Avint LLC is seeking a highly skilled
Splunk Platform Engineer to support the Continuous Diagnostics and Mitigation (CDM) program at the Cybersecurity and Infrastructure Security Agency (CISA). The Splunk Platform Engineer will lead the design, implementation, configuration, and optimization of Splunk solutions to enhance the cybersecurity posture of government networks. This role requires a deep understanding of Splunk, cybersecurity principles, and the ability to collaborate effectively with cross-functional teams to ensure the success of the CDM program.
Responsibilities:
- Review the as-built architecture of Splunk solutions to support the CDM program's cybersecurity objectives at multiple Agencies
- Implement engineering solutions to Splunk deployments to ensure efficient data migration to the new data repository.
- Collaborate with stakeholders to gather requirements and translate them into technical solutions leveraging Splunk's capabilities
- Ensure data stored in Spunk indices can be read by external data movement tools such as Cribl
- Manage API keys for external tools to programmatically query Splunk data
- Perform data onboarding, normalization, and enrichment to ensure high-quality and actionable data for security monitoring and analysis
- Stay up-to-date with the latest Splunk versions, features, and best practices to continuously enhance the effectiveness of the CDM program
- Perform troubleshooting, root cause analysis, and resolution of complex technical issues related to Splunk deployments during migration
- Conduct system performance monitoring and capacity planning to maintain the optimal operation of to be infrastructure
Requirements
- Must be a US citizen and pass a background investigation
- Able to obtain and maintain a DHS Suitability/Entry on Duty (EOD)
- Associate degree in computer science, Information Technology, or a related field.
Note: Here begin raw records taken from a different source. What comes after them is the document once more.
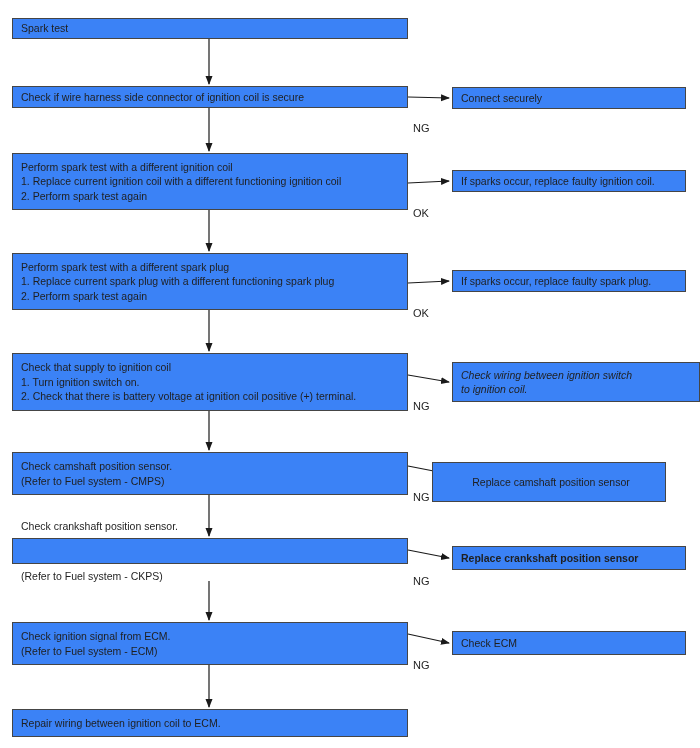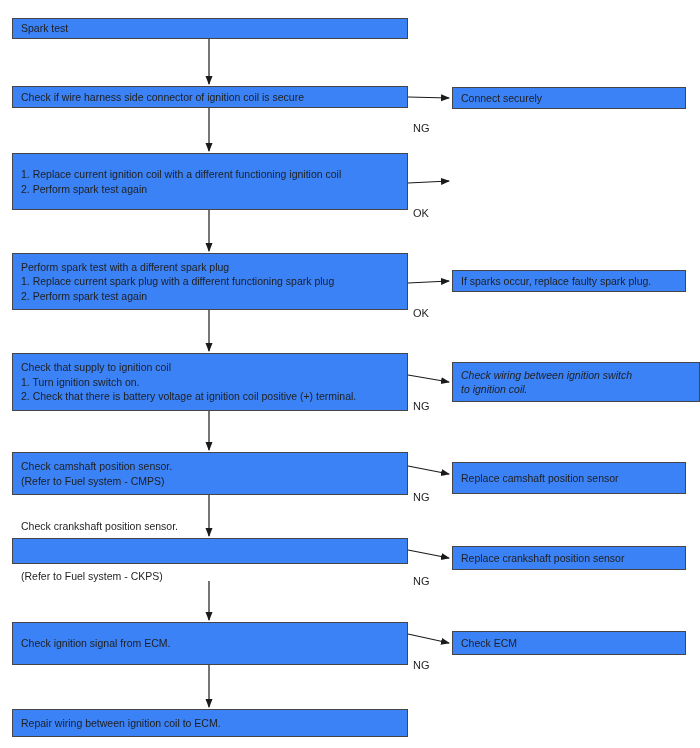"Perform spark test with a different ignition" div.line { html: none -> <div>Perform spark test with a different ignition coil</div> }
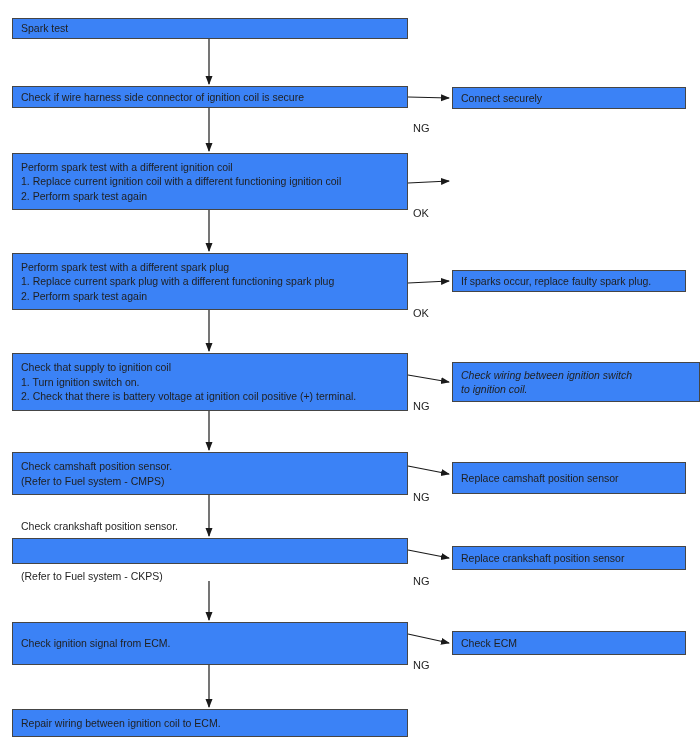"If sparks occur, replace faulty ignition" div.box { html: none -> <div> <div>If sparks occur, replace faulty ignition coil.</div> </div> }
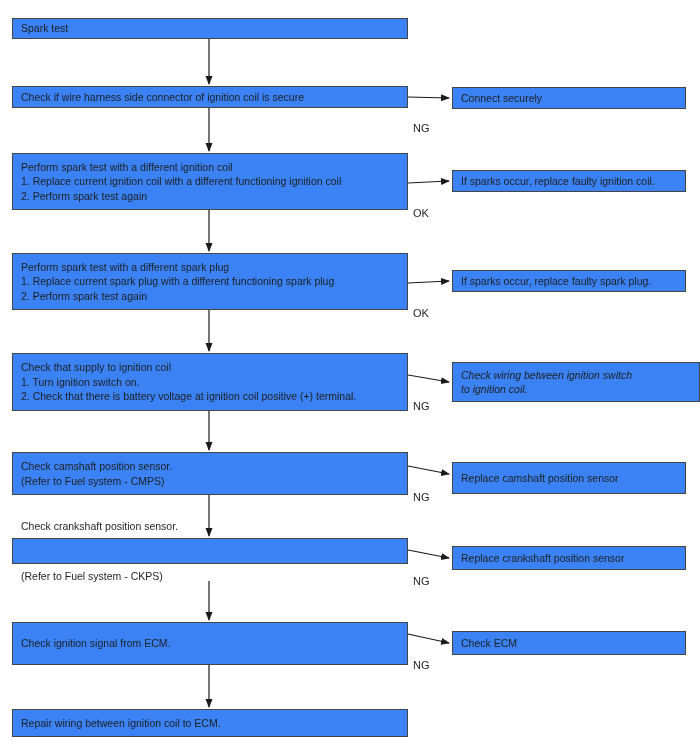"Replace camshaft position sensor" div.box { align-items: none -> center; height: 32px -> 40px; left: 452px -> 432px }
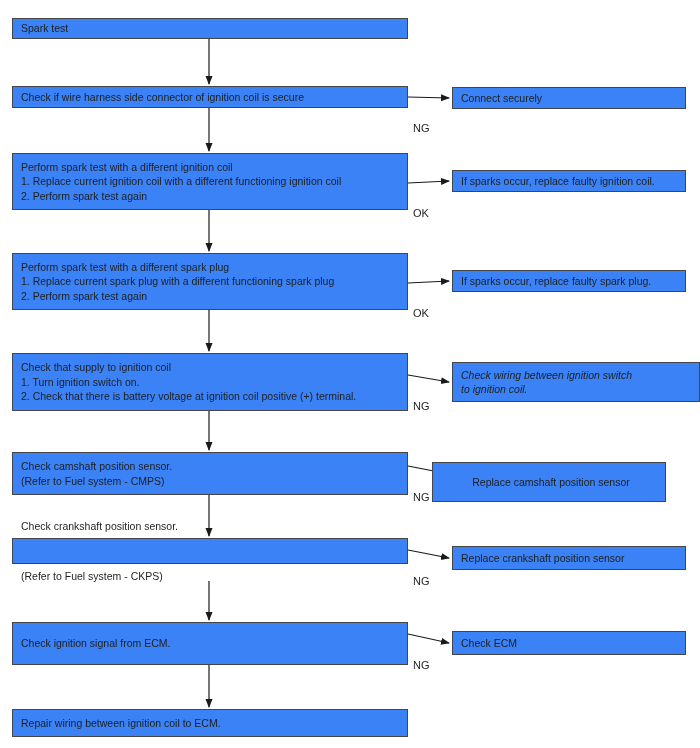"Replace crankshaft position sensor" div.box { font-weight: none -> bold }
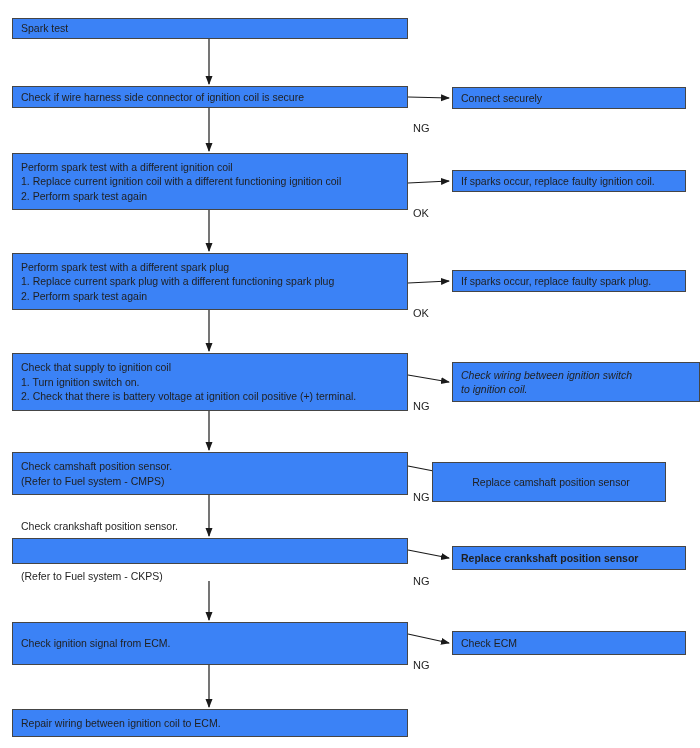"(Refer to Fuel system - ECM)" div.line { html: none -> <div>(Refer to Fuel system - ECM)</div> }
Relevant industry certifications are a plus
- 3 years' experience as a Splunk Engineer or in a similar role, preferably in a cybersecurity or CDM deployments
- Intermediate level knowledge of Splunk Enterprise and Splunk Enterprise Security, including architecture, installation, configuration, and administration
- Basic understanding of cybersecurity principles, threat intelligence, and incident response
- Basic knowledge of REST APIs including their methods and authentication techniques
- Proficient in developing custom Splunk dashboards, and reports using Splunk's Search Processing Language (SPL)
- Hands-on experience integrating Splunk with various data sources, security tools, and SIEM platforms
- Ability to create complex search queries, correlation rules, and alerts to support security monitoring and analysis
- Excellent problem-solving and troubleshooting skills, with the ability to analyze and resolve complex technical issues
- Strong communication and interpersonal skills, with the ability to effectively collaborate with cross-functional teams and stakeholders
- Self-motivated and able to work independently as well as part of a team in a fast-paced environment
- JIRA experience
- Confluence
Benefits
Joining Avint is a win-win proposition! You will feel the personal touch of a small business and receive BIG business benefits. From competitive salaries, full health, to a new Open Time Off Policy and Federal Holidays. Additionally, we encourage every Avint employee to further their professional development. To assist you in achieving your goals, we offer reimbursement for courses, exams, and tuition. Interested in a class, conference, program, or degree? Avint will invest in YOU and your professional development!
Avint is committed to hiring and retaining a diverse workforce. We are proud to be an Equal Opportunity and Affirmative Action Employer, making decisions without regard to race, color, religion, creed, sex, sexual orientation, gender identity, marital status, national origin, age, veteran status, disability, or any other protected class.